OK, then something circumvents. From observing in the progress view, I see builds starting long before a checkout completes.

(Surely the scheduling rule should encompass all dependent projects too. e.g. if I check out EMF, UML2 builds should be inhibited until EMF is stable.)
> 
> > each project check-out starts a new build.
> 
> Again, what is a "project check-out"? What is a "project"? An Eclipse
> project or a git repository? With Egit, you check out commits from the
> repository, which affects all projects from that repository.

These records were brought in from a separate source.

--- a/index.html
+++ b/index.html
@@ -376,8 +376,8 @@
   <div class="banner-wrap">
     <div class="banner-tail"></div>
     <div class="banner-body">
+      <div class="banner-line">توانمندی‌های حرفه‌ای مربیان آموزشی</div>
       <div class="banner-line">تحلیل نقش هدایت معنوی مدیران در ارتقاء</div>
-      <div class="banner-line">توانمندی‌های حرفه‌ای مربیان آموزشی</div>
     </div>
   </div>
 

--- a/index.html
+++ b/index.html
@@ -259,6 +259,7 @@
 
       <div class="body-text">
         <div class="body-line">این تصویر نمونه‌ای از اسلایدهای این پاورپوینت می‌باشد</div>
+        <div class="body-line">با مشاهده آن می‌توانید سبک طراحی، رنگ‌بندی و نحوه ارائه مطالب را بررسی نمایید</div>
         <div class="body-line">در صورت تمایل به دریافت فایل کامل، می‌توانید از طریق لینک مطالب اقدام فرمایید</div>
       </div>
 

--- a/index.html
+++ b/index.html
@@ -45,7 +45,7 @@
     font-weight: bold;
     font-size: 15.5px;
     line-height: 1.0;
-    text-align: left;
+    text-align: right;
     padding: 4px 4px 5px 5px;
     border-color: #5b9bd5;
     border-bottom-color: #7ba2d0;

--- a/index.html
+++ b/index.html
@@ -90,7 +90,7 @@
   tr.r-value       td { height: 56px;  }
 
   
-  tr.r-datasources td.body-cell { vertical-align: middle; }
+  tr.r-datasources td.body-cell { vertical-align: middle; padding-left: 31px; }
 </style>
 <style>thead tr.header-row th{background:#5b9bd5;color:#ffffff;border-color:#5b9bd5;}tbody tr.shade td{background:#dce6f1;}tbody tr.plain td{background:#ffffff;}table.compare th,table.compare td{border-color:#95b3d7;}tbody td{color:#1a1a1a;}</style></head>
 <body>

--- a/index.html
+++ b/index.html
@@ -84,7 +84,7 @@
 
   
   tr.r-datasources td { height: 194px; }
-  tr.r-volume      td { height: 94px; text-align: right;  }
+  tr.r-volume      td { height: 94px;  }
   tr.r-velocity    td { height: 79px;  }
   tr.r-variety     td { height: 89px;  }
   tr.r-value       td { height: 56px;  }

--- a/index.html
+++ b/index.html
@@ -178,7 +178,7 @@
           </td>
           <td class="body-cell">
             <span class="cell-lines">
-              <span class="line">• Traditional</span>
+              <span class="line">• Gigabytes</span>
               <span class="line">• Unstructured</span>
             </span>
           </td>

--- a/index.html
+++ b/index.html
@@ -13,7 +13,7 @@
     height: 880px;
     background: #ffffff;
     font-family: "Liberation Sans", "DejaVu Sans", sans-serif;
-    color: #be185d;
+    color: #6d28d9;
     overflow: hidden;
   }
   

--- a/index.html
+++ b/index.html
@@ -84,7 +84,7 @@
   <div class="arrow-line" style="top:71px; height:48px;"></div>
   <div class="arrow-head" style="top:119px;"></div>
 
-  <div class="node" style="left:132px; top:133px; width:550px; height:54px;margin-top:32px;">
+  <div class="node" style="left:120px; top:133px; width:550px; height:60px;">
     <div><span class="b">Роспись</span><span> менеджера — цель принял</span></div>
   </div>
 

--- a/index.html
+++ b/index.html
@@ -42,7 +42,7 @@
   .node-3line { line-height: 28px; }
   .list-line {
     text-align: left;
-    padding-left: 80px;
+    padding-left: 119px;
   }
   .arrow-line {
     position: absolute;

A plugin/bundle as created by New->Project, so a "project". When I checkout from the GIT histopry to move from one multi-bundle state to another, I expect all files to be accurate on disk and in any local caches before any build starts. I see builds starting long before they are stable so that XText in particular thrashes and in some cases for significant changes, fails because a build occurred 'before' a dependency was refreshed. It is therefore sometimes necessary, particularly with Xtend to refresh/clean after a GIT checkout to make spurious errors go away. JUst occasionally it is even necessary to restart.

> > Each step of a rebase starts a new build.
> 
> You should get builds only when the rebase stops, either on a conflict or
> when it's done. Rebasing also runs inside such an IWorkspaceRunnable.

That would be wonderful, but clearly it is not happening for me. Perhaps Xtext is observing a file change and triggering a build while the rebase is in progress.
Comment 12 Thomas Wolf CLA 2018-12-20 06:53:14 EST
(In reply to Ed Willink from comment #11)
> (Surely the scheduling rule should encompass all dependent projects too.
> e.g. if I check out EMF, UML2 builds should be inhibited until EMF is
> stable.)
Not EGit, though. That's the builder's responsibility. Only the builder knows what it considers "dependent projects". So a UML2 build should run with a scheduling rule encompassing the EMF projects. An EGit checkout of the EMF bundles then gets a scheduling rule conflict and waits until the build is done. And if an EGit checkout is in progress, the build will wait until the checkout is done.